> _Problem_: The entries are to be reproduced word for word, with all images left out.

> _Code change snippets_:

++++++++

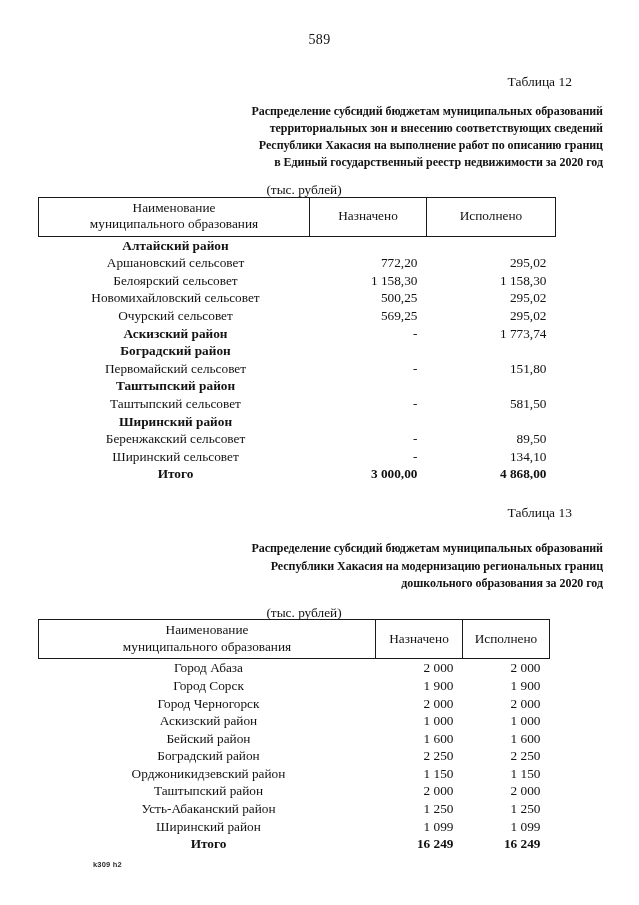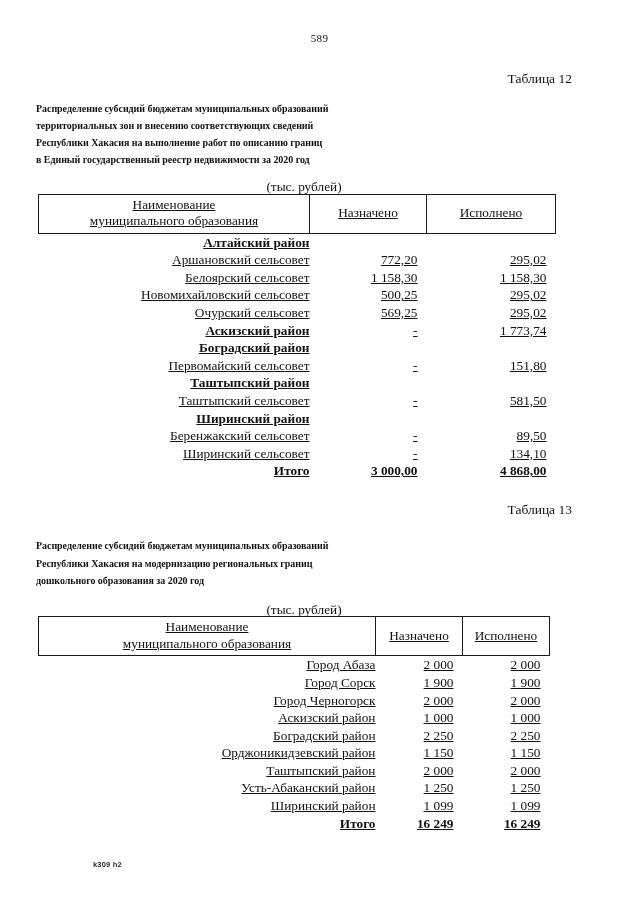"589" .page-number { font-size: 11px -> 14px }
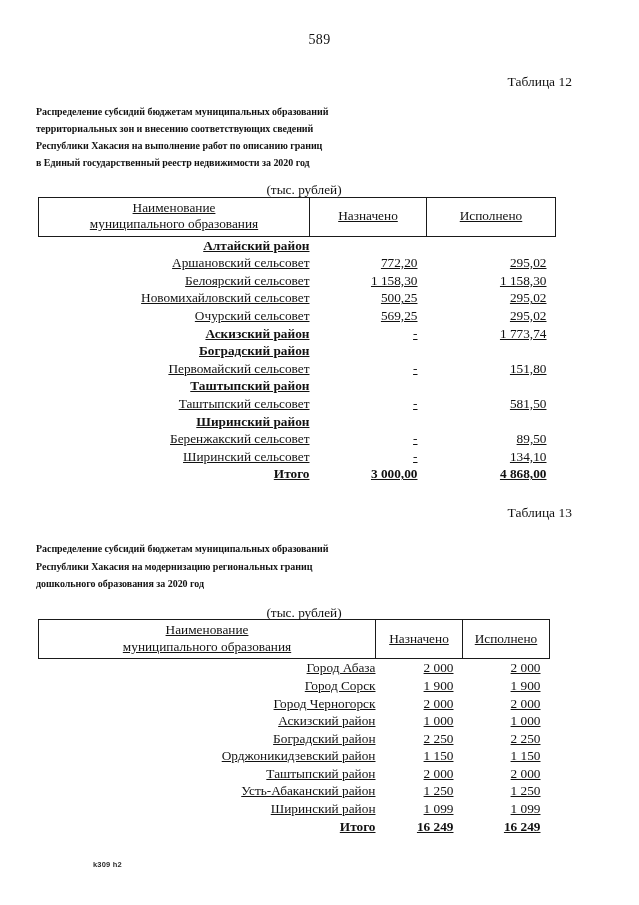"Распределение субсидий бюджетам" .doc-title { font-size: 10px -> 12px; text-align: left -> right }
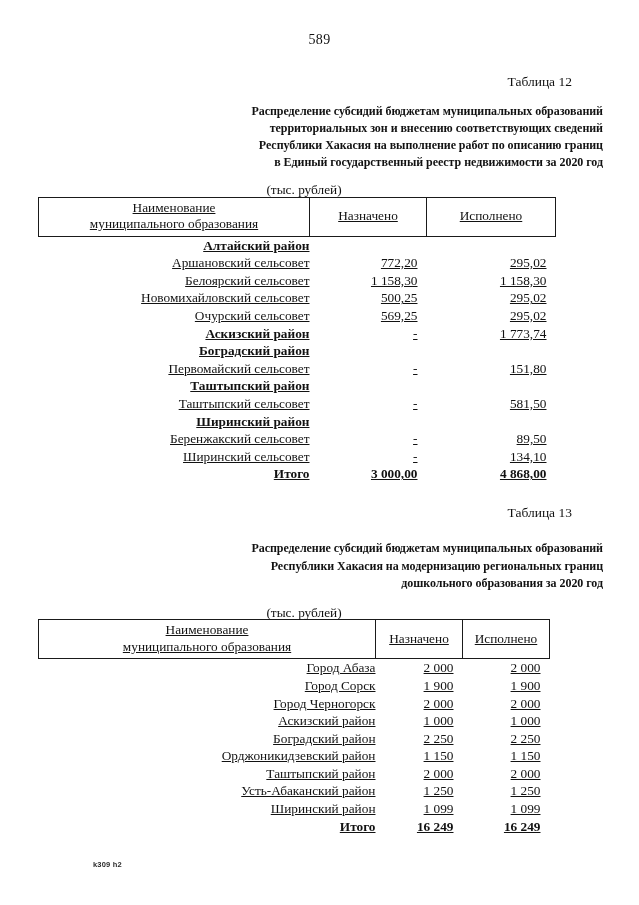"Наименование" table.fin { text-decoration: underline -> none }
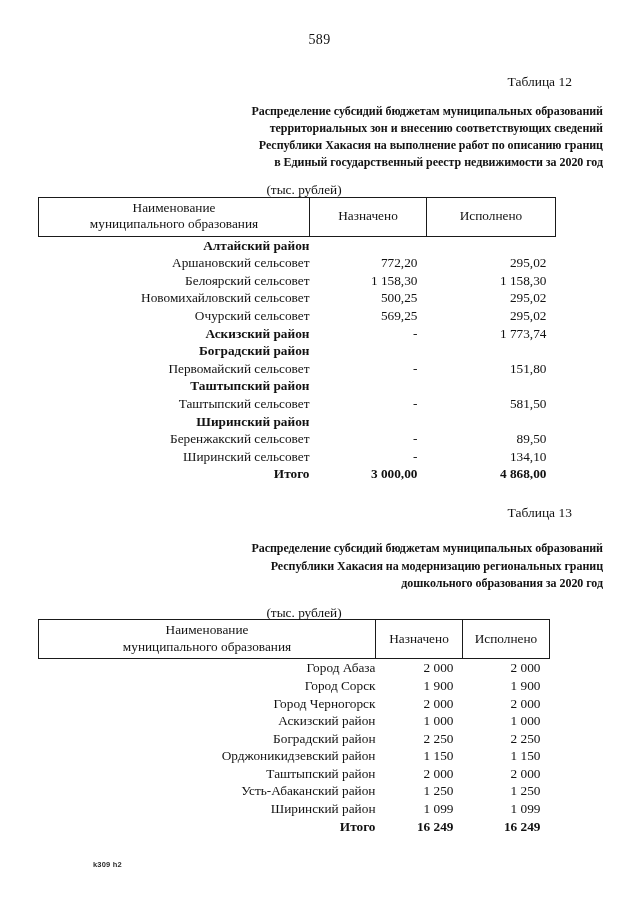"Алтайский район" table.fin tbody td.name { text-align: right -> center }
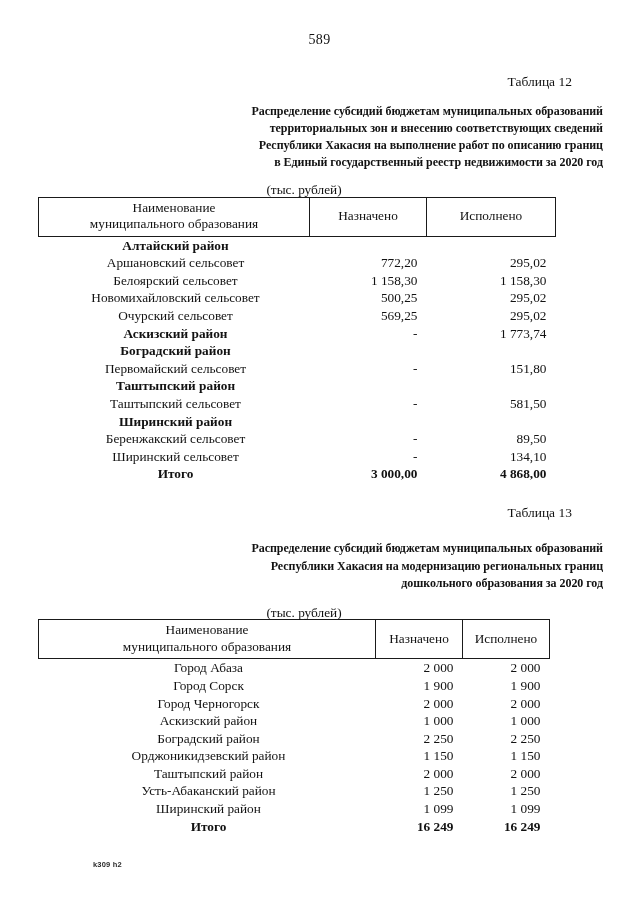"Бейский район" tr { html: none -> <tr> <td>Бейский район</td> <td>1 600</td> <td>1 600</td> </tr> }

++++++++

> _Finished task_:
"589" .page-number { font-size: 11px -> 14px }
"Распределение субсидий бюджетам" .doc-title { font-size: 10px -> 12px; text-align: left -> right }
"Наименование" table.fin { text-decoration: underline -> none }
"Алтайский район" table.fin tbody td.name { text-align: right -> center }
"Бейский район" tr { html: none -> <tr> <td>Бейский район</td> <td>1 600</td> <td>1 600</td> </tr> }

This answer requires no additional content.